Altered responses to potassium in cerebellar neurons from weaver heterozygote mice

• Published in: Experimental brain research Vol. 123; no. 3; pp. 298 - 306
• Main Authors: FOX, A. P, DLOUHY, S, GHETTI, B, HURLEY, J. H, NUCIFORA, P. G. P, NELSON, D. J, WON, L, HELLER, A
• Format: Journal Article
• Language: English
• Published: Berlin Springer 01.12.1998
• Subjects: Amino acids; Animals; Biological and medical sciences; Calcium - metabolism; Cell death; Cerebellum - cytology; Cerebellum - drug effects; Cerebellum - metabolism; Female; G Protein-Coupled Inwardly-Rectifying Potassium Channels; Genetic aspects; Glutamate; Glutamic Acid - pharmacology; Heterozygote; Medical sciences; Mice; Mice, Neurologic Mutants; Nervous system (semeiology, syndromes); Nervous system as a whole; Neurology; Neurons; Neurons - drug effects; Neurons - metabolism; Potassium - pharmacology; Potassium Channels - drug effects; Potassium Channels, Inwardly Rectifying; Cerebellum; Nervous system diseases; Calcium; Granule neuron; Rodentia; Ionic channel; Ionic current; Cerebral disorder; Vertebrata; Mammalia; Cerebellar disease; Mouse; Cell death; Animal; Central nervous system disease; Ataxia; Intracellular; Mutation; Neurological disorder; Potassium
• ISSN: 0014-4819; 1432-1106
• DOI: 10.1007/s002210050572

The pleiotropic weaver disease is caused by the mutation of a single amino acid in the G-protein-linked inwardly rectifying K+ channel, GIRK2. In homozygous (wv/wv) animals, the disease is characterized by loss of cerebellar and dopaminergic mesencephalic neurons as well as testicular cells, which produce ataxia, fine tremors, and sterility, respectively.
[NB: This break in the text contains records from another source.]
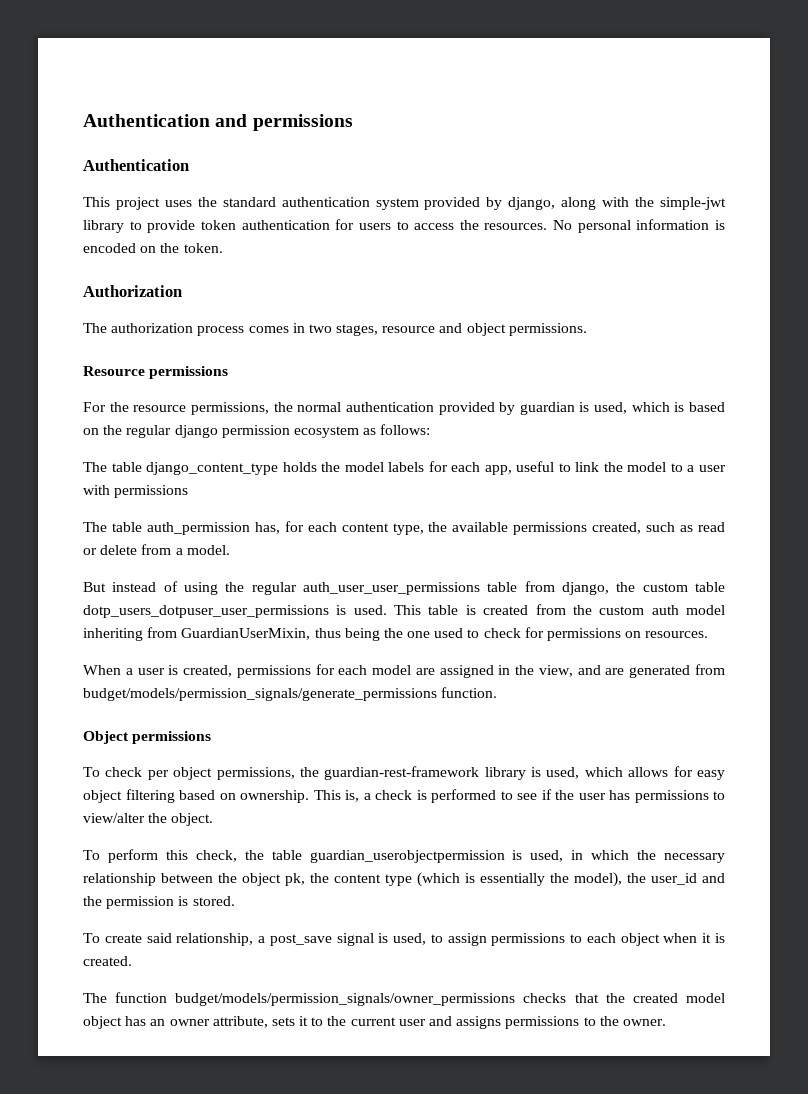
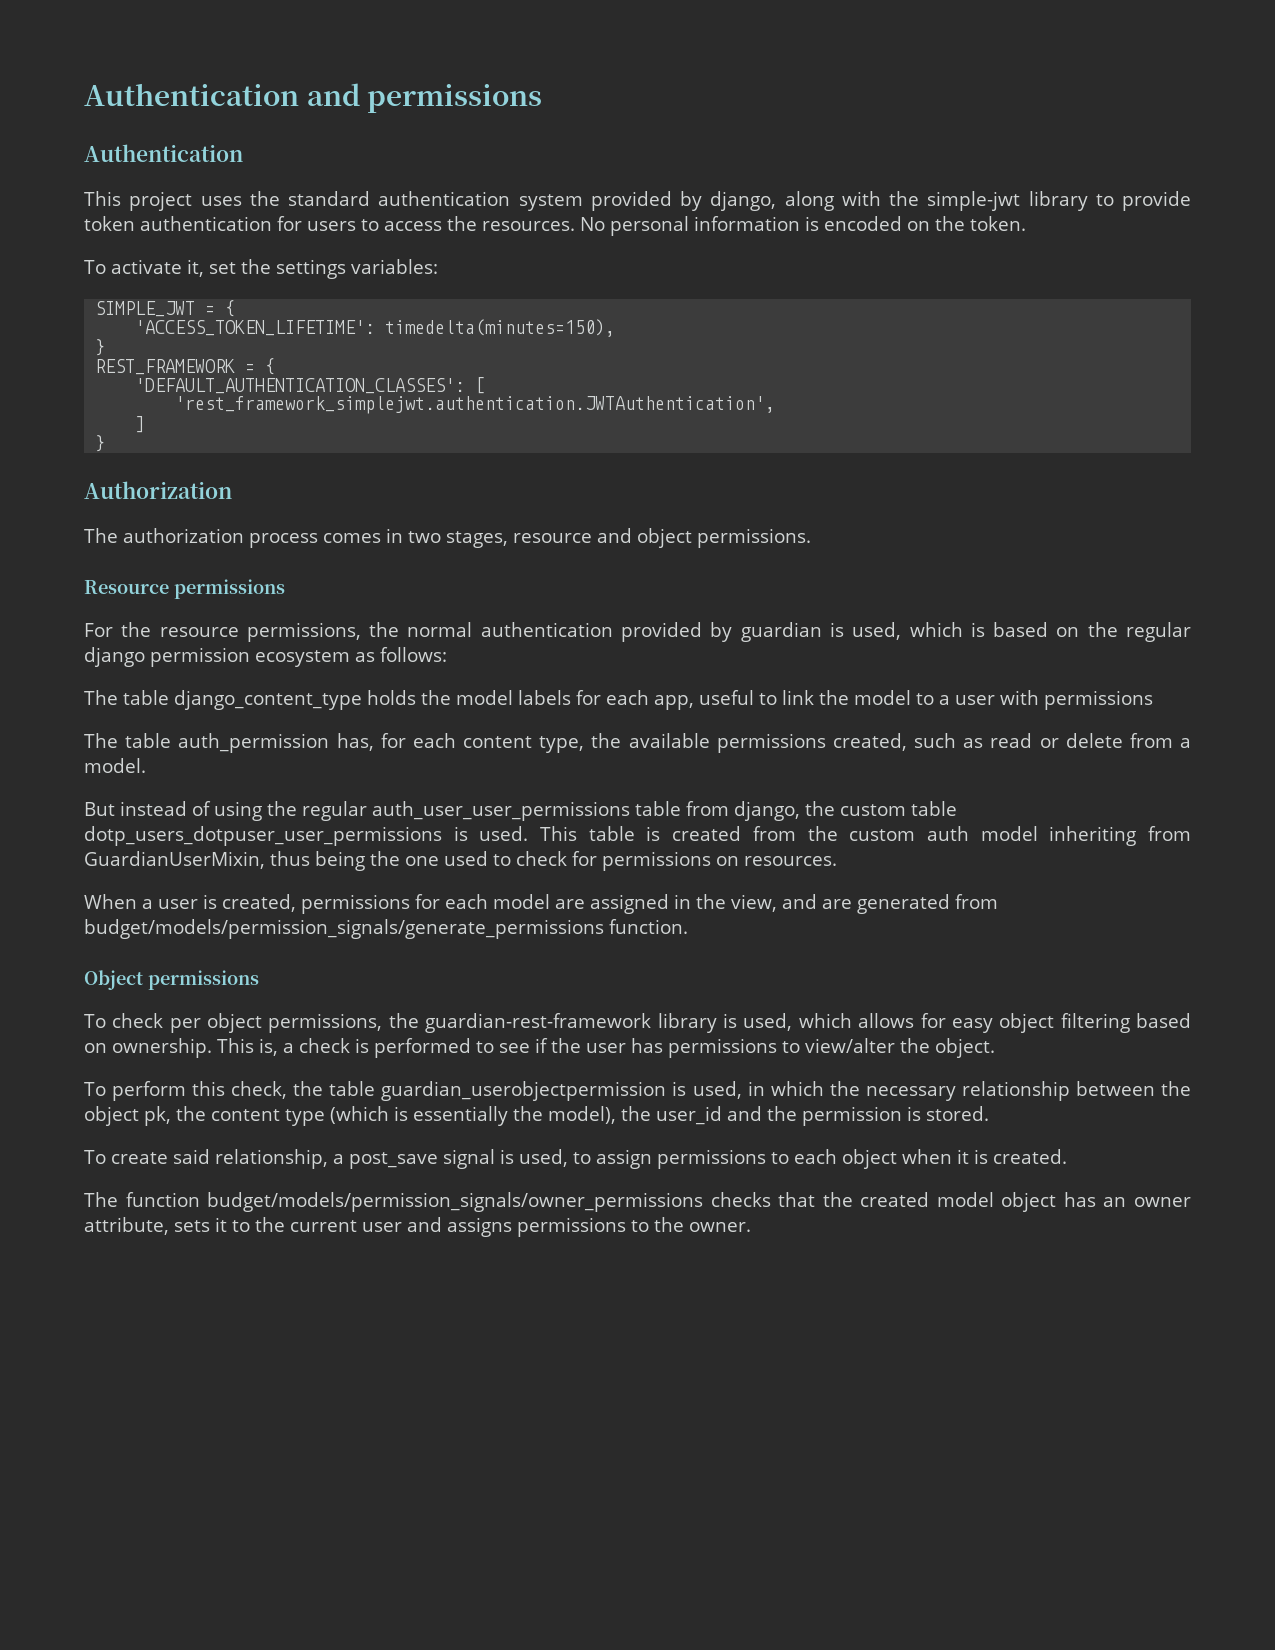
+ To activate it, set the settings variables:
+ SIMPLE_JWT = {
+ 'ACCESS_TOKEN_LIFETIME': timedelta(minutes=150),
+ }
+ REST_FRAMEWORK = {
+ 'DEFAULT_AUTHENTICATION_CLASSES': [
+ 'rest_framework_simplejwt.authentication.JWTAuthentication',
+ ]
+ }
Heterozygous (wv/+) animals show no obvious motor impairments, although some loss of both cerebellar and dopaminergic neurons is observed and wv/+ males become sterile at 3.5 months of age. Abnormal influxes of Na+ and Ca2+ have been linked to cerebellar cell death in wv/wv animals, but it's not clear whether similar changes are observed in wv/+ animals. To discover whether changes in K+-channel function or intracellular Ca2+ concentrations ([Ca2+]i) play a role in the augmented cell loss observed in wv/+ animals when compared with +/+ animals, we studied cultured cerebellar granule cells prepared from either wv/+ or +/+ animals. Resting [Ca2+]i was elevated in wv/+ relative to +/+ animals. Further, depolarizations of cells with elevated K+ solutions elicited much smaller changes in [Ca2+]i in wv/+ animals than in +/+ animals, presumably due to altered GIRK2 channel function. Both wv/+ and +/+ cells showed similar changes in [Ca2+]i when cells were depolarized by glutamate (1 mM), suggesting that both glutamate receptors and Ca2+ channels were unchanged in wv/ + animals. In summary, our results suggest that wv/+ cerebellar granule cells exhibit elevated resting [Ca2+]i levels and altered K+-channel function, which may contribute to the developmental abnormalities and increased cell death observed.